When you reach the line containing "-> <tr> <td>10u45</td>" in the data below, begin returning lines exactly as written, and stop once the line containing "Personen haben innerhalb" has been returned.

** Data records follows **

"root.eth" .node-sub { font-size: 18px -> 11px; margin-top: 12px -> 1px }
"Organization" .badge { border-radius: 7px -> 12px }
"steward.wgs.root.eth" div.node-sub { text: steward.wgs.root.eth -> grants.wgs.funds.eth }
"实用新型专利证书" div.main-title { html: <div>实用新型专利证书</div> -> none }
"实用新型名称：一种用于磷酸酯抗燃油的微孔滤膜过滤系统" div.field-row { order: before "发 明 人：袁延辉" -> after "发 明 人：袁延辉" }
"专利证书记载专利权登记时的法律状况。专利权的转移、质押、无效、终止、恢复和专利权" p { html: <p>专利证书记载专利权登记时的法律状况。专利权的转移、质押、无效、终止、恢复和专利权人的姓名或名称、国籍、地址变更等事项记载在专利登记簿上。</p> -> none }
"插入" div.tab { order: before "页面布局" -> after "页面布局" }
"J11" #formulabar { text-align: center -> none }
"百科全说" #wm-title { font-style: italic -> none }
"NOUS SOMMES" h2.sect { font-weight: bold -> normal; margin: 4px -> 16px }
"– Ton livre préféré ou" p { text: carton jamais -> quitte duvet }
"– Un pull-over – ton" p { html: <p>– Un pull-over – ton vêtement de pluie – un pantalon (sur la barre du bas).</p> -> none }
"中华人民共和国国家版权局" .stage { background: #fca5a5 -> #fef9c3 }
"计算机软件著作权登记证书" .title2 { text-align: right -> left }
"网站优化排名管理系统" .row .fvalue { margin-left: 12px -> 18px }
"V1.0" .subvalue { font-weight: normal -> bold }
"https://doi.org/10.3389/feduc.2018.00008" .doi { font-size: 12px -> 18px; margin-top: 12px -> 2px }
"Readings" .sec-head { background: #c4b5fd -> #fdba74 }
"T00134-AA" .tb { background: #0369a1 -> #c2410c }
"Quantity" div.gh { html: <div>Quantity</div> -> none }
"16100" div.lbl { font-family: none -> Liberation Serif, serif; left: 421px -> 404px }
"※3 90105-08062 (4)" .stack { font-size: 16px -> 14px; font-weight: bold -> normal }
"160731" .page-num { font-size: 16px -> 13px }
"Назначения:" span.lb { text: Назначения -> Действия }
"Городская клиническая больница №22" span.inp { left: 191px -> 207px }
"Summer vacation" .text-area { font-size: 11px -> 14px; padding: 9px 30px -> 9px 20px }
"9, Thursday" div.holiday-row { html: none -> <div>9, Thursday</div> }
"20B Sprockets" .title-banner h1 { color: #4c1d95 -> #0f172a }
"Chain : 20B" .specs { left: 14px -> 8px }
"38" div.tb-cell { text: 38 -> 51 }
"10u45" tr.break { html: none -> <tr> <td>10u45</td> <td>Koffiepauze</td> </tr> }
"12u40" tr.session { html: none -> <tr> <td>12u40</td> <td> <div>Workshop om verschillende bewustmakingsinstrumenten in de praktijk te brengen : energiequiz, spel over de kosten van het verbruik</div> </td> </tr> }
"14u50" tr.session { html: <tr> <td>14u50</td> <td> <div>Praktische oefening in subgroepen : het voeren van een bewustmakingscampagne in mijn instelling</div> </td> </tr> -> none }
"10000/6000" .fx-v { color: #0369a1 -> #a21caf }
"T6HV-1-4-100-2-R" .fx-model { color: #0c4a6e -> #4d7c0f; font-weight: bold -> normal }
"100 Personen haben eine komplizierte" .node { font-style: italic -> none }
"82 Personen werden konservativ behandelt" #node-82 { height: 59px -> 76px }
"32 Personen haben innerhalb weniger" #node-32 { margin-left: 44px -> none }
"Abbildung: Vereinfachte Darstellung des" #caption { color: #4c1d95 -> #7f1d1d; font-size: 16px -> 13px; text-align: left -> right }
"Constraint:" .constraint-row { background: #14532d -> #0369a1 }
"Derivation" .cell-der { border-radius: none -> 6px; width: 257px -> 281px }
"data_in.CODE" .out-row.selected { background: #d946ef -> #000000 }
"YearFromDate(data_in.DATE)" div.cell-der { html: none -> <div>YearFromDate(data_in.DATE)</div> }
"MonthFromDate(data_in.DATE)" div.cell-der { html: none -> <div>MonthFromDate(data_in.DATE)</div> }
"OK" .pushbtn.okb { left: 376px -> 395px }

** End of Data records **

Expected answer:
"10u45" tr.break { html: none -> <tr> <td>10u45</td> <td>Koffiepauze</td> </tr> }
"12u40" tr.session { html: none -> <tr> <td>12u40</td> <td> <div>Workshop om verschillende bewustmakingsinstrumenten in de praktijk te brengen : energiequiz, spel over de kosten van het verbruik</div> </td> </tr> }
"14u50" tr.session { html: <tr> <td>14u50</td> <td> <div>Praktische oefening in subgroepen : het voeren van een bewustmakingscampagne in mijn instelling</div> </td> </tr> -> none }
"10000/6000" .fx-v { color: #0369a1 -> #a21caf }
"T6HV-1-4-100-2-R" .fx-model { color: #0c4a6e -> #4d7c0f; font-weight: bold -> normal }
"100 Personen haben eine komplizierte" .node { font-style: italic -> none }
"82 Personen werden konservativ behandelt" #node-82 { height: 59px -> 76px }
"32 Personen haben innerhalb weniger" #node-32 { margin-left: 44px -> none }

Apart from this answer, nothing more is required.